INPUT MATERIAL
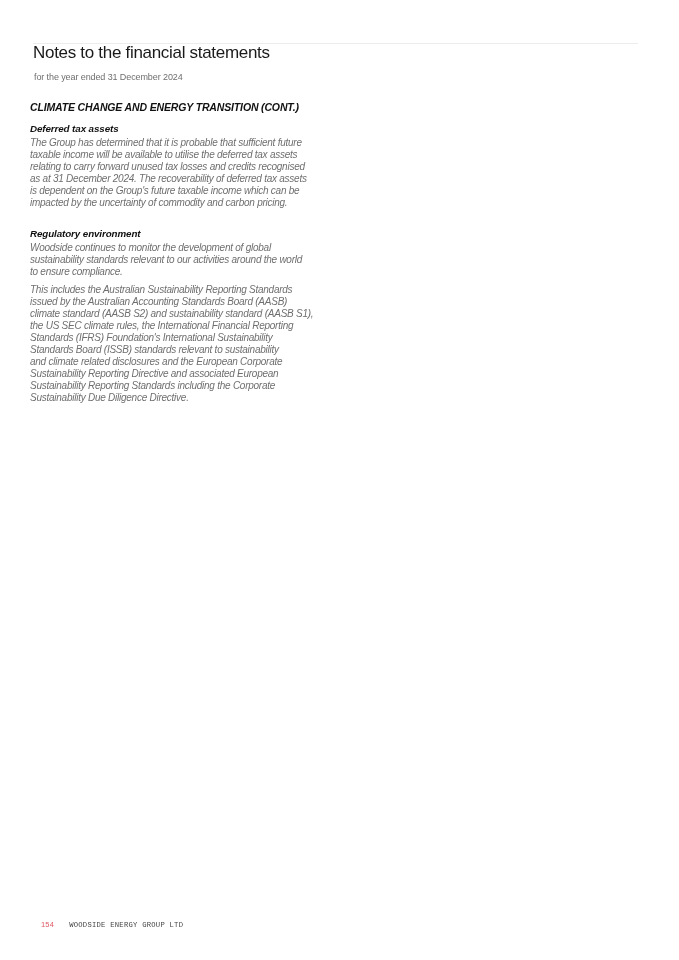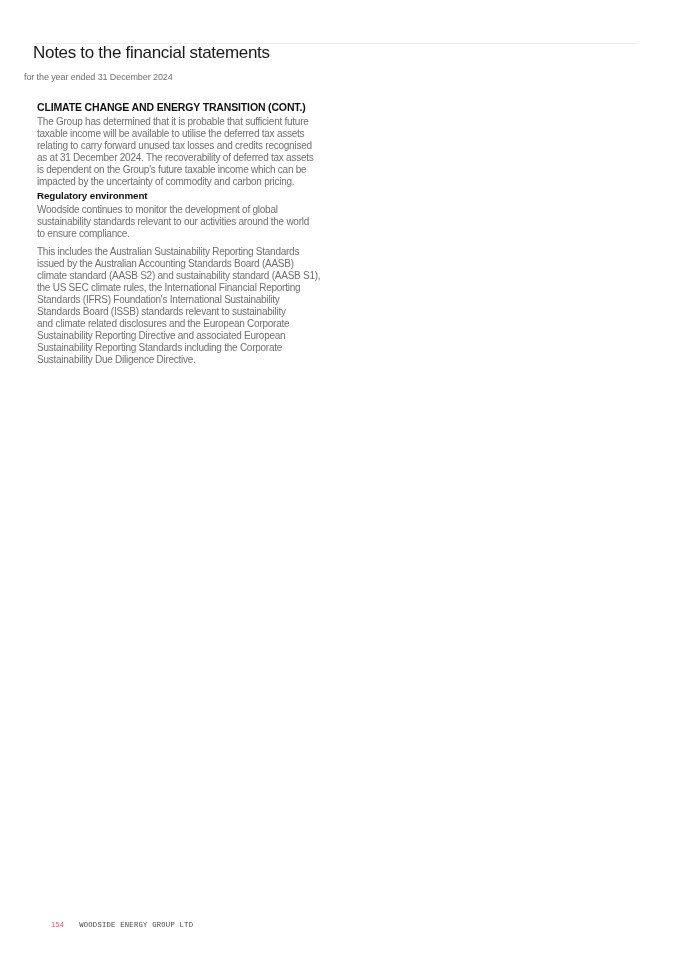--- a/index.html
+++ b/index.html
@@ -39,7 +39,7 @@
   }
   .doc-subtitle {
     position: absolute;
-    left: 24px;
+    left: 34px;
     top: 71px;
     font-size: 9px;
     line-height: 12px;

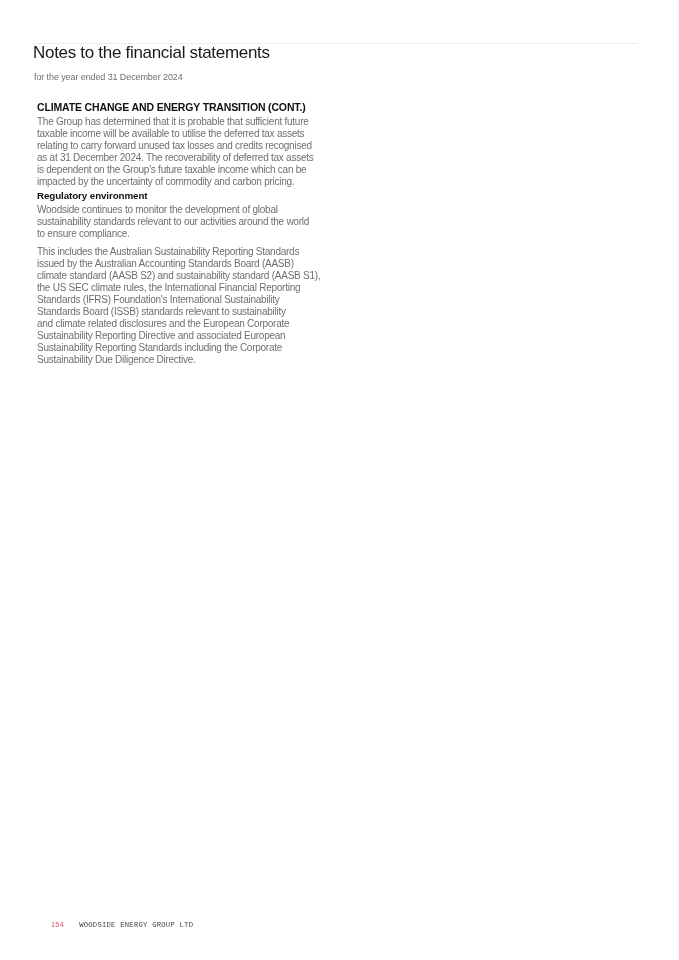--- a/index.html
+++ b/index.html
@@ -48,9 +48,10 @@
   }
   .content {
     position: absolute;
-    left: 37px;
+    left: 30px;
     top: 101px;
     width: 320px;
+    font-style: italic;
   }
   .section-heading {
     margin: 0;

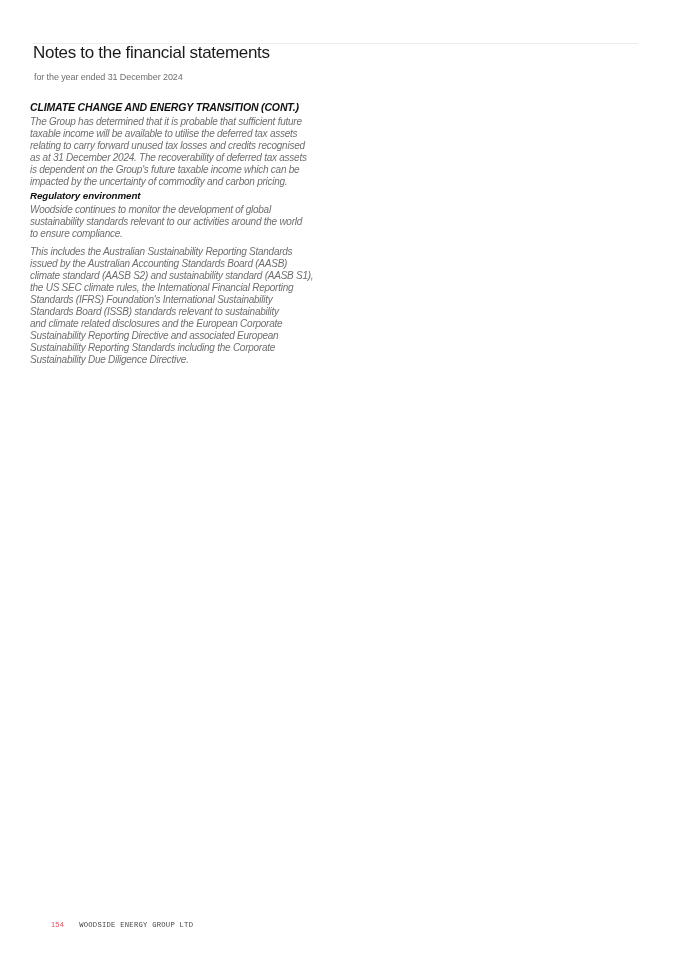--- a/index.html
+++ b/index.html
@@ -116,6 +116,7 @@
 
     <h2 class="section-heading">CLIMATE CHANGE AND ENERGY TRANSITION (CONT.)</h2>
 
+    <h3 class="sub-heading">Deferred tax assets</h3>
 
     <p class="para">The Group has determined that it is probable that sufficient future
 taxable income will be available to utilise the deferred tax assets

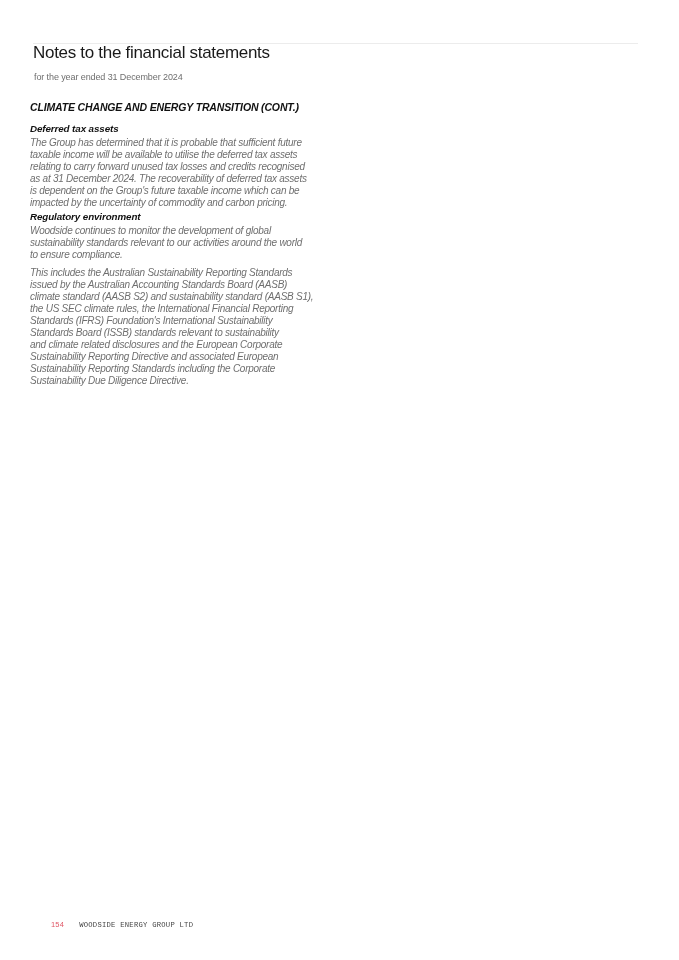--- a/index.html
+++ b/index.html
@@ -78,7 +78,7 @@
     white-space: pre-line;
   }
   .para + .para { margin-top: 6px; }
-  .gap-before-sub { margin-top: 1px; }
+  .gap-before-sub { margin-top: 18px; }
   .footer {
     position: absolute;
     left: 51px;

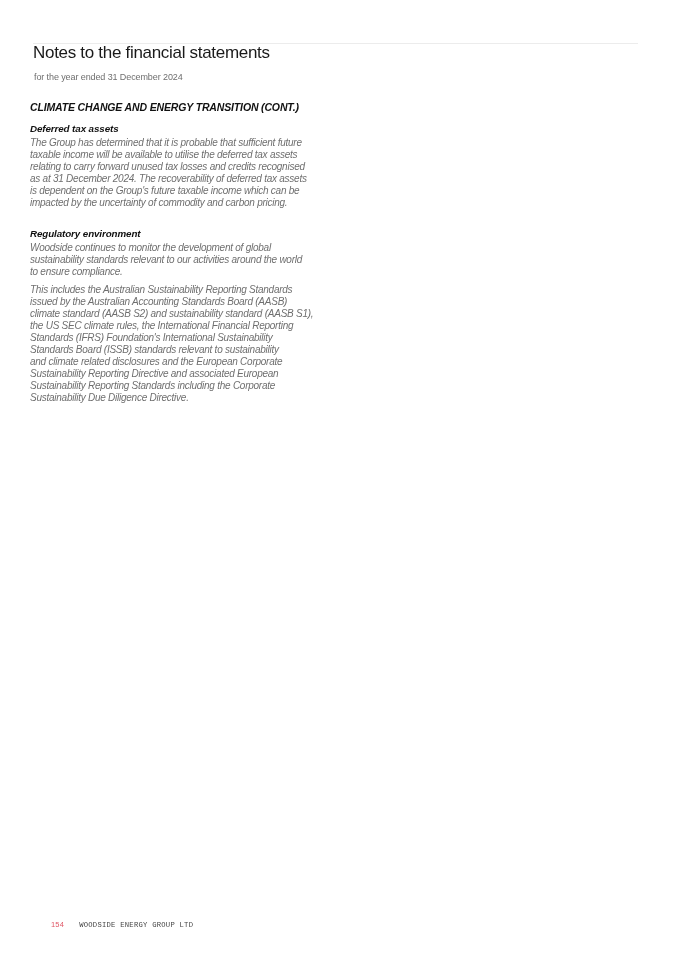--- a/index.html
+++ b/index.html
@@ -81,7 +81,7 @@
   .gap-before-sub { margin-top: 18px; }
   .footer {
     position: absolute;
-    left: 51px;
+    left: 41px;
     top: 920px;
     display: flex;
     align-items: baseline;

ABOUT THIS EXERCISE
Go through the records above and return every line that holds the string "para".

SOLUTION BELOW
     <p class="para">The Group has determined that it is probable that sufficient future
   .para + .para { margin-top: 6px; }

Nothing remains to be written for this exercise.